Good luck to 'em you know, but punk's not punk any more. Dance music is now the Punk music. At least that's
what the anarcho set listens to and what is punk, punk is an attitude. It's got nothing to do with music, its a lifestyle.
It doesn't matter if a band does this or a band does that, bands are two a penny.[B] What did you think of that whole Nirvana/Seattle/Grunge thing. Did you think that it had any relation at all to
punk?
[C] No nothing what so ever, no not one fucking slightest piece no. I did not detect the spirit of punk in any of that
stuff, no absolutely not. Black Flag maybe and The Dead Kennedy's and Bad Brains, but not the Seattle thing. The
Seattle thing and all that Grunge thing just sounds like heavy metal badly played and I didn't like heavy metal
anyway.![]()
[B] Have you heard that Damned covers compilation from Seattle? I think it was called 'Another Damned Seattle
Compilation'.
[C] I've got it but I haven't played it. I'm not saying that because of snobbery. I'm just very particular about what I
listen to. I mainly like girlie pop but not The Spice Girls, I like Republica and Dubstar, but I mainly like Japanese
girlie pop.
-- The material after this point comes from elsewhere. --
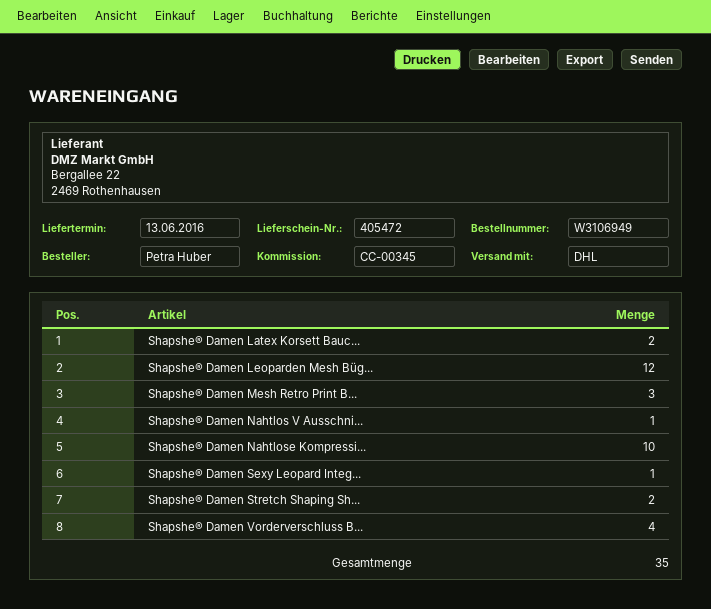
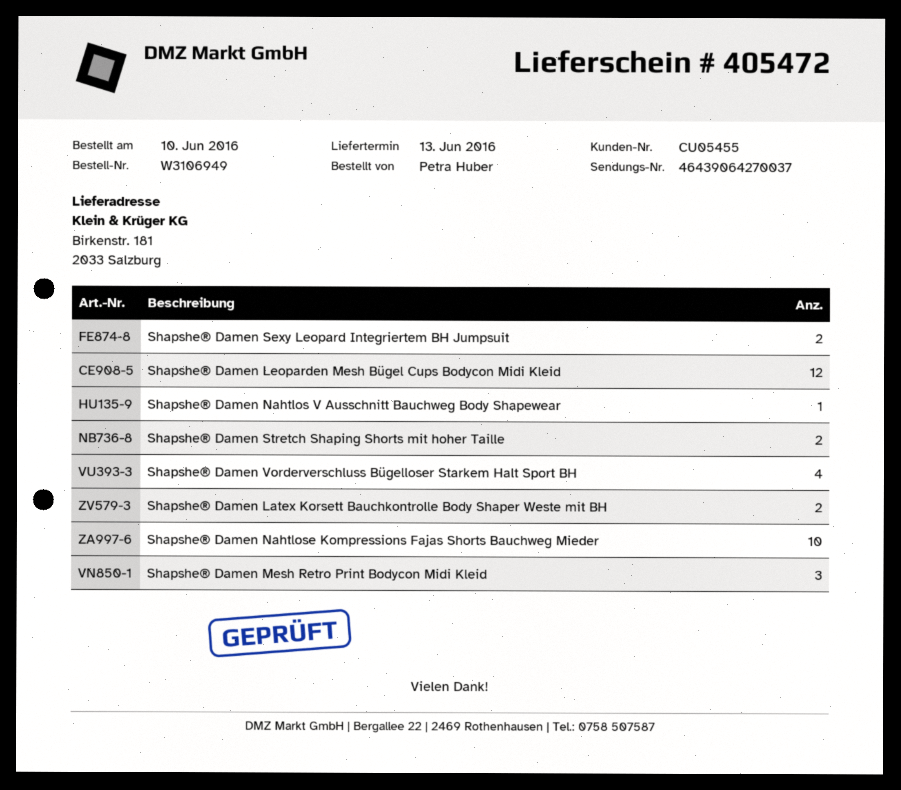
Shapshe® Damen Sexy Leopard Integ...: 1 -> 2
There's a band called Puffy, a duo, they're a couple of teenage girls. But my favourite Japanese pop
group is Fifty Four Nude Honeys, there's not fifty four of them but they're pretty nude. They wear the skimpiest
costumes you ever saw, it's quite punky, punky/poppy. Its a really good record its called 'Go Go Cabaret' and it's
great. I mean obviously they just get people off the street who look good. They get these teenage girls, they
bung 'em in the studio and they can't sing you know. The same set up as the Stock Aitkin and Waterman thing,
but there's something wonderfully naive about it. I do like ultra-pop. I love anything that's really, really poppy
but not The Spice Girls 'cause that's just a bit too cynical for me. It sounds like Gerry, who was the mouth, she
wanted to get her hands on the cash and wanted to be the manager of the band or at least have the control.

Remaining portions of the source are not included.